Pairing a small, measured presence on lead marketplaces with stronger direct channels is a common winning strategy.

How to think about the numbers — a quick rule of thumb

Normalize to cost per booked job and compare to gross margin. A helpful rule: if cost per booked job is less than half your gross margin for that job, the match may be worth testing further. Adjust the threshold for your risk tolerance, competitive landscape and lifetime value expectations.

Templates you can use right now

Quick templates help you start tracking in minutes:

Lead Log (fields to capture): source, date/time, exclusive/shared, ZIP, job type, estimated job value, time-to-first-contact, outcome, notes.

Short qualifying script: “Hi, I’m [name] with [company]. Is this for your primary residence? When do you want the work done? Do you have a budget range in mind? Who else is involved in the decision?” A 30–60 second script filters many low-value leads.

Simple ROI check: average lead cost ÷ conversion rate = cost per booked job. Compare to average ticket × gross margin to see if the math works.

Common mistakes and how to avoid them

Avoid these traps:

  • Not tracking leads by source.
  • Running short, noisy tests that don’t account for seasonality.
  • Failing to ask basic qualifying questions.
  • Ignoring ZIP-code level differences.
  • Assuming all leads are equal — they’re not.

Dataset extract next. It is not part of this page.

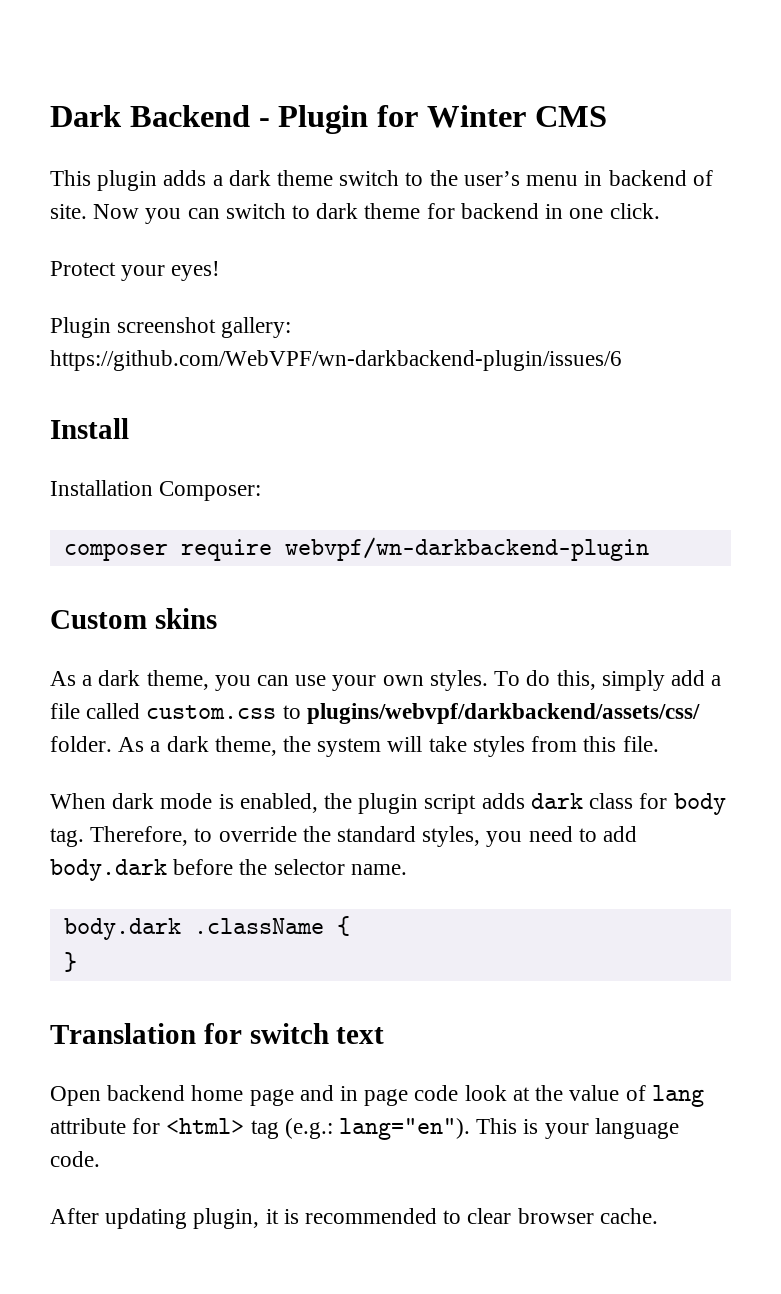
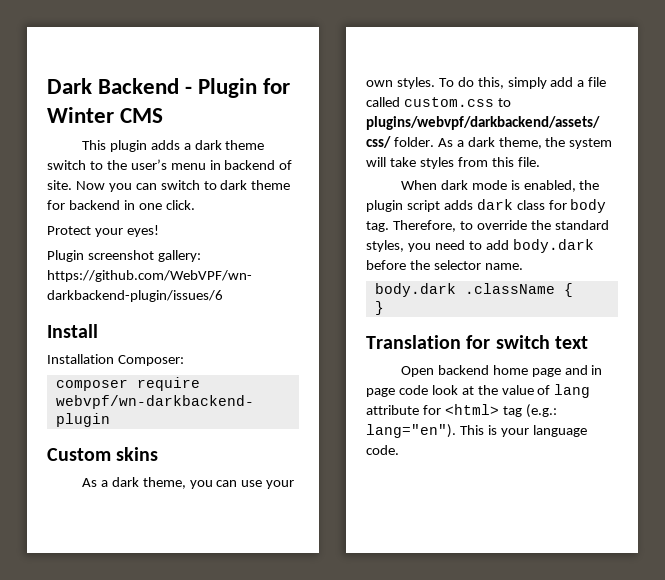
[50,1208,658,1229] // After updating plugin, it is recommended to clear browser cache. -> (399, 450) none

Pricing expectations by trade (typical ranges)

Ranges change by market, but a general pattern is useful:

  • Small repair/service calls: $15–$50 per lead.
  • Medium jobs (water heaters, minor replacements): $30–$80 per lead.
  • Large installations/replacements (HVAC, roofs): $75–$150+ per lead.

Keep in mind that shared leads sit at the lower part of each range while exclusive and highly qualified leads sit at the top.

Platform dynamics and contractor profile

Your ratings, responsiveness and profile will change how the platform treats you. Better reviews and faster reply times often attract higher-intent leads. If you’re slow or unreviewed, you may be fed cheaper but lower-value leads. Fixing those profile signals is often the cheapest way to improve lead quality.

How to use refunds and credits effectively

Document everything. Screenshots, call logs, timestamps and notes support refund claims. If a lead was billed as exclusive but was shared or arrived late, open a claim quickly. Keep a tidy lead log — it’s the evidence that wins credits.


They can—if you measure conversion and cost per booked job. HomeAdvisor leads often pay for themselves on larger, high-margin jobs or in high-converting ZIP codes. For small, low-margin service calls they usually do not unless lifetime value or referrals change the math. Test with a small budget, track leads and outcomes, and compare the cost per booked job to margins and lifetime value to know for sure.

Deciding whether HomeAdvisor is right for you

HomeAdvisor (Angi) works best as a tactical channel — fast, testable, and short-term — rather than a long-term sole strategy. Many businesses keep a measured presence while investing in direct channels that they control.

If you treat the platform as measurable spend and not an open-ended pipeline, you’ll get reliable answers: which ZIP codes convert, which job types pay, and what the true cost per booked job is for your business.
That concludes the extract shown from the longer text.